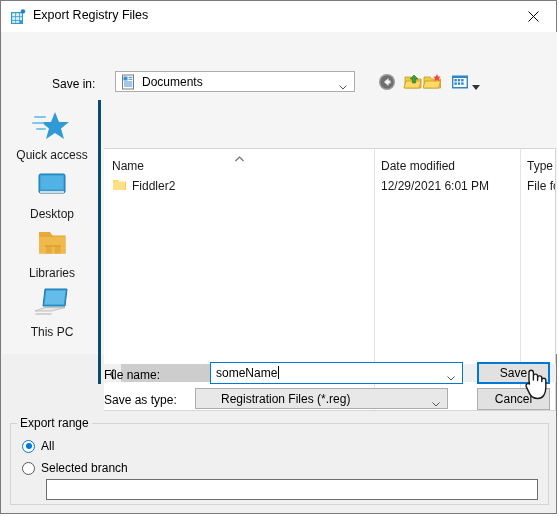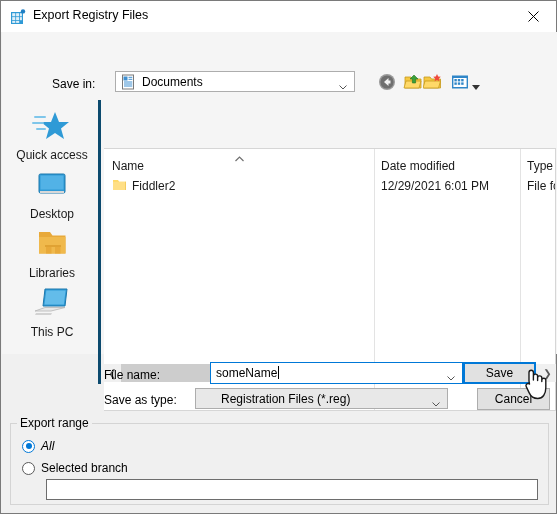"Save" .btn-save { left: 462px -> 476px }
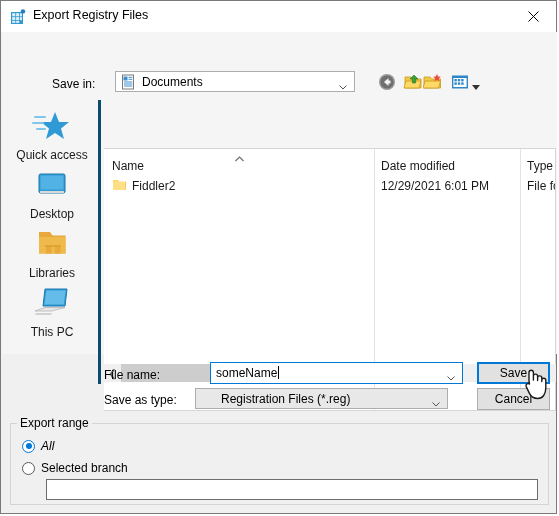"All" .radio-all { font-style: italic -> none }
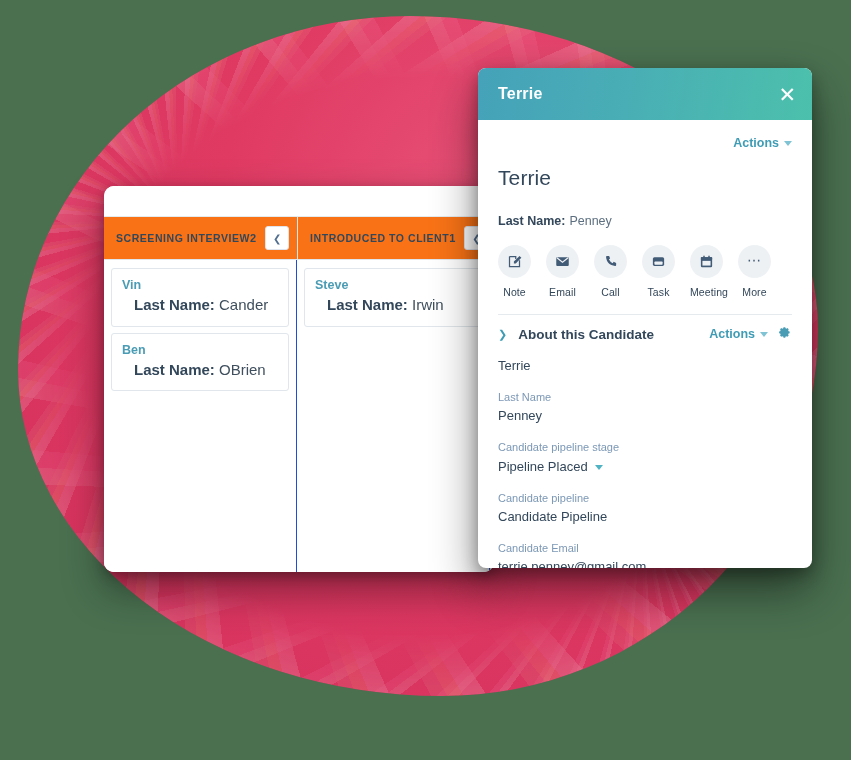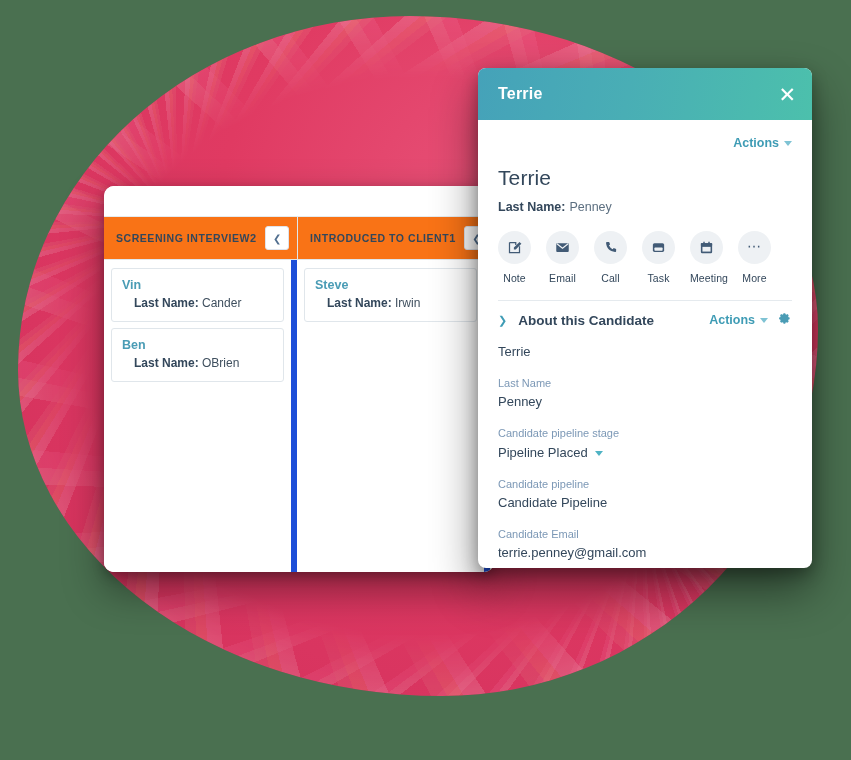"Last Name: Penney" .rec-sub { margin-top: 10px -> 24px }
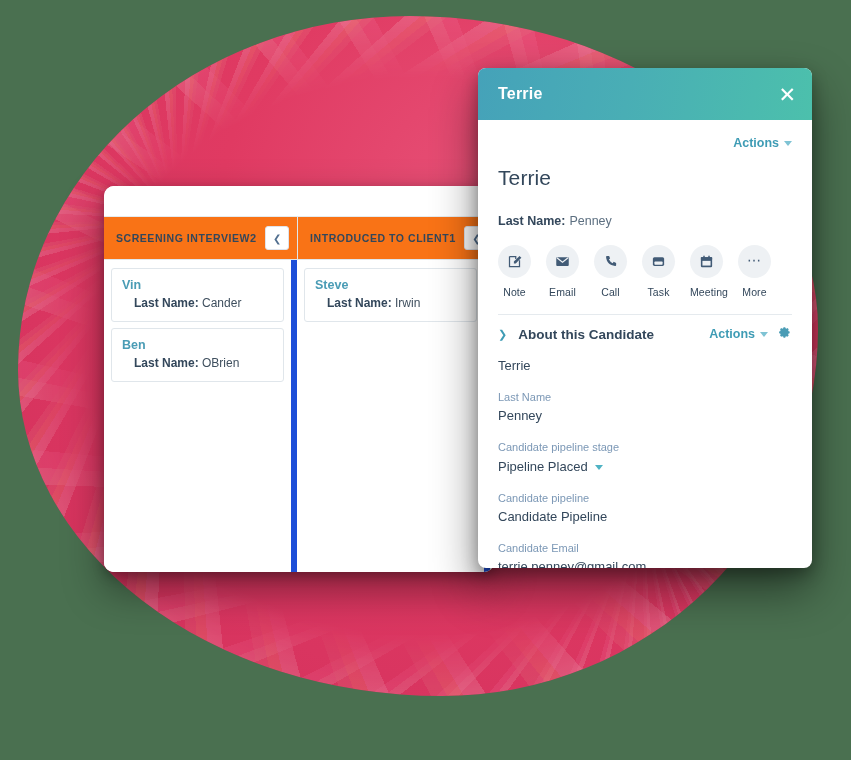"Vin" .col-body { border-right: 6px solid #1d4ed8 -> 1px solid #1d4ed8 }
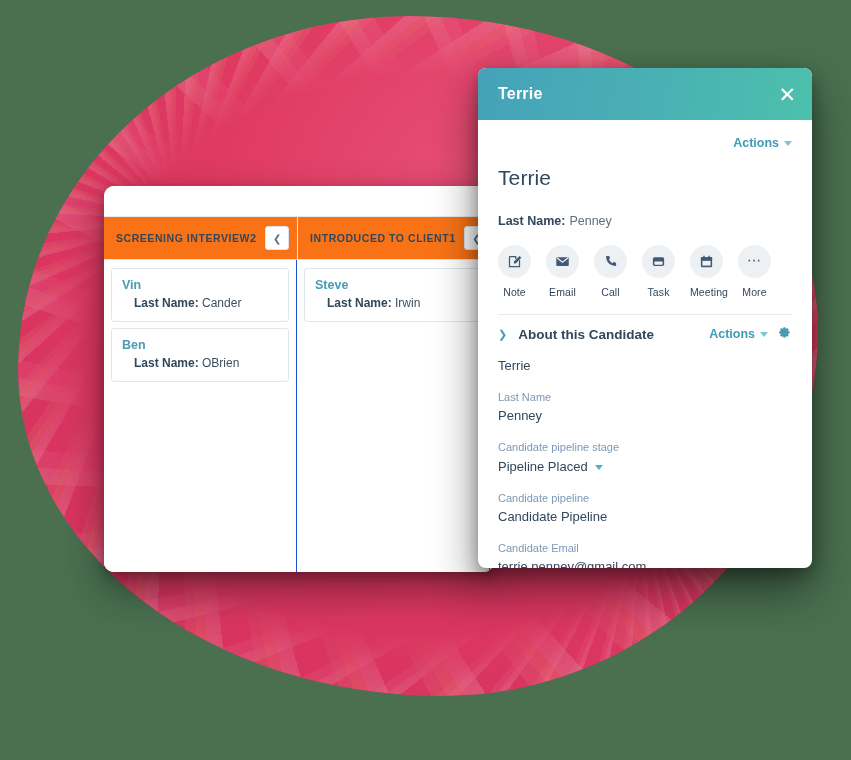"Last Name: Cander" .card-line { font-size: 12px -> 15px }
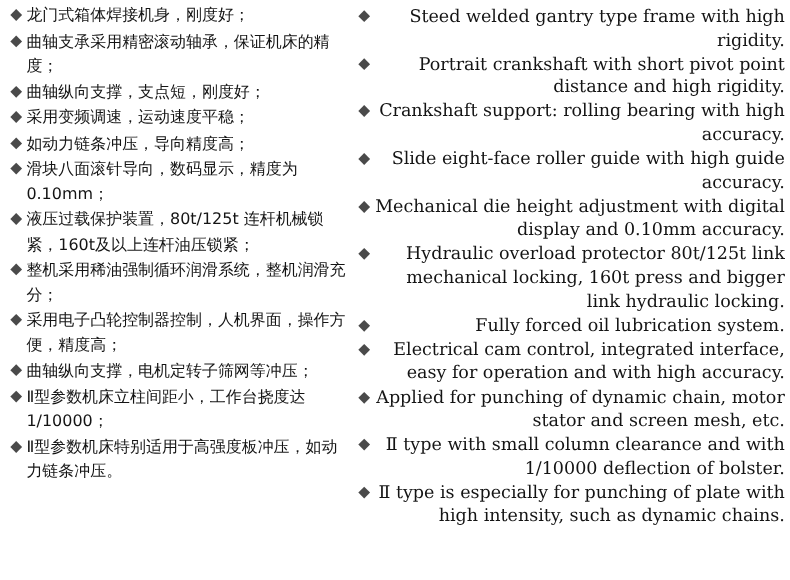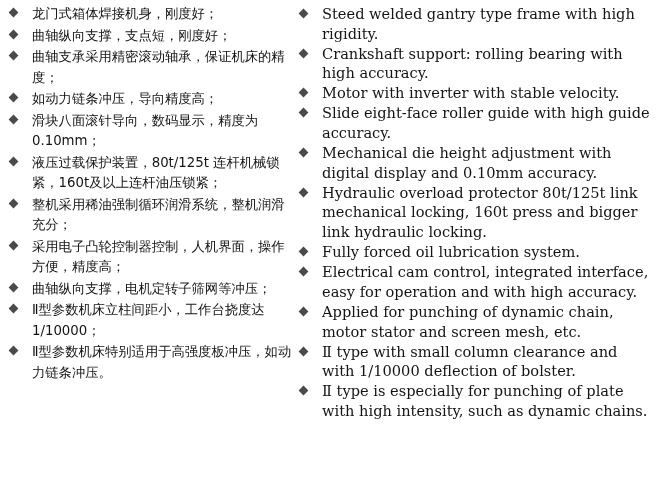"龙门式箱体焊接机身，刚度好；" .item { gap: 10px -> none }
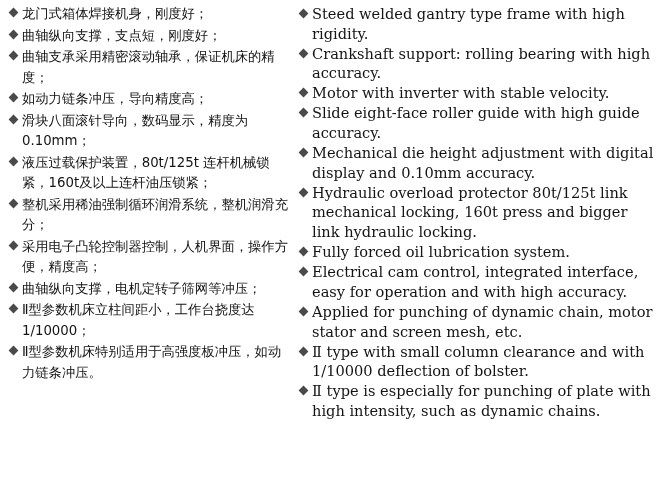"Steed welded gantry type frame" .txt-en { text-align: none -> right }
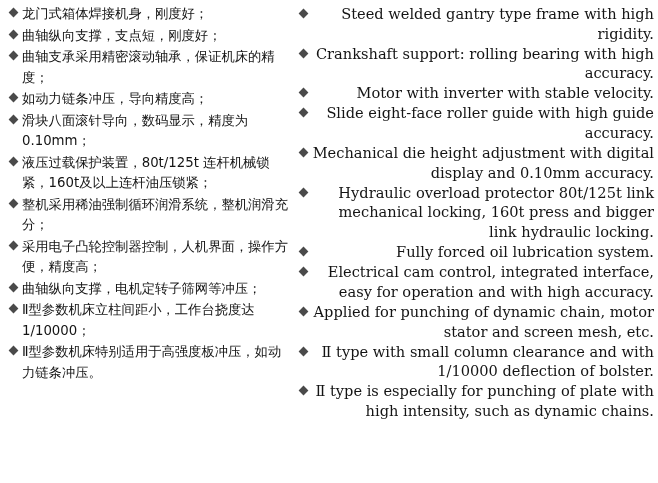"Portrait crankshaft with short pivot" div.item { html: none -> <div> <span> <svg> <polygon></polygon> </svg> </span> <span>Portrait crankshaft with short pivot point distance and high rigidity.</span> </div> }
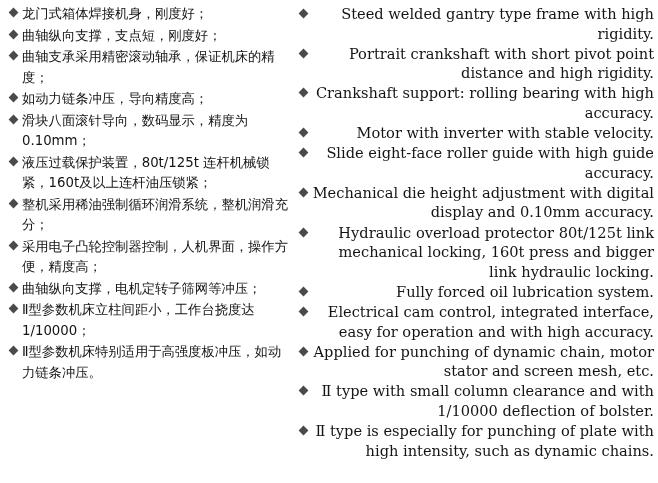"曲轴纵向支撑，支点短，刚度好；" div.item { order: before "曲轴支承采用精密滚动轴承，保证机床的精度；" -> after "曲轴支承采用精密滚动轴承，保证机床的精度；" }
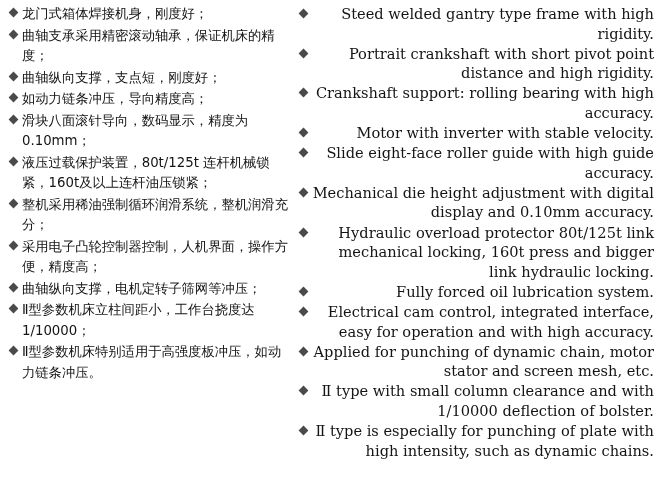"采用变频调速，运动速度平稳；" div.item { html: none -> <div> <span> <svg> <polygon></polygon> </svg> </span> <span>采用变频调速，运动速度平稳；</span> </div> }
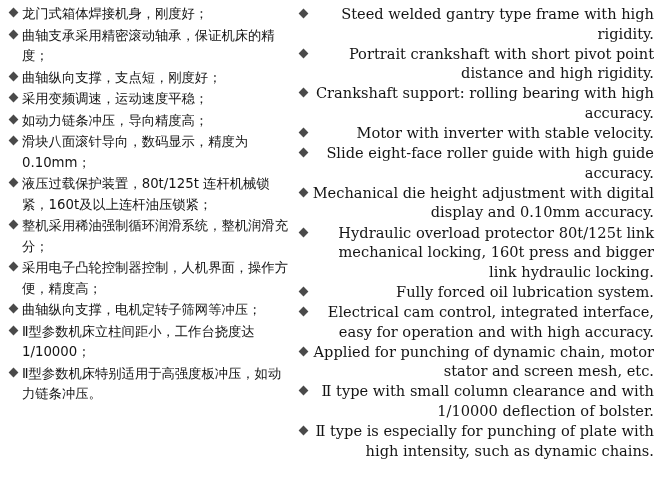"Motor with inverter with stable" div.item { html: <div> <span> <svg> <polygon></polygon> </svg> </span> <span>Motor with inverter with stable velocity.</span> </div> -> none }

* [WHAT NEEDS TO BE DONE]: Print the full listing above again with exact wording and no images.

* [REPLY TO THE TASK]:
"Save" .btn-save { left: 462px -> 476px }
"All" .radio-all { font-style: italic -> none }
"Last Name: Penney" .rec-sub { margin-top: 10px -> 24px }
"Vin" .col-body { border-right: 6px solid #1d4ed8 -> 1px solid #1d4ed8 }
"Last Name: Cander" .card-line { font-size: 12px -> 15px }
"龙门式箱体焊接机身，刚度好；" .item { gap: 10px -> none }
"Steed welded gantry type frame" .txt-en { text-align: none -> right }
"Portrait crankshaft with short pivot" div.item { html: none -> <div> <span> <svg> <polygon></polygon> </svg> </span> <span>Portrait crankshaft with short pivot point distance and high rigidity.</span> </div> }
"曲轴纵向支撑，支点短，刚度好；" div.item { order: before "曲轴支承采用精密滚动轴承，保证机床的精度；" -> after "曲轴支承采用精密滚动轴承，保证机床的精度；" }
"采用变频调速，运动速度平稳；" div.item { html: none -> <div> <span> <svg> <polygon></polygon> </svg> </span> <span>采用变频调速，运动速度平稳；</span> </div> }
"Motor with inverter with stable" div.item { html: <div> <span> <svg> <polygon></polygon> </svg> </span> <span>Motor with inverter with stable velocity.</span> </div> -> none }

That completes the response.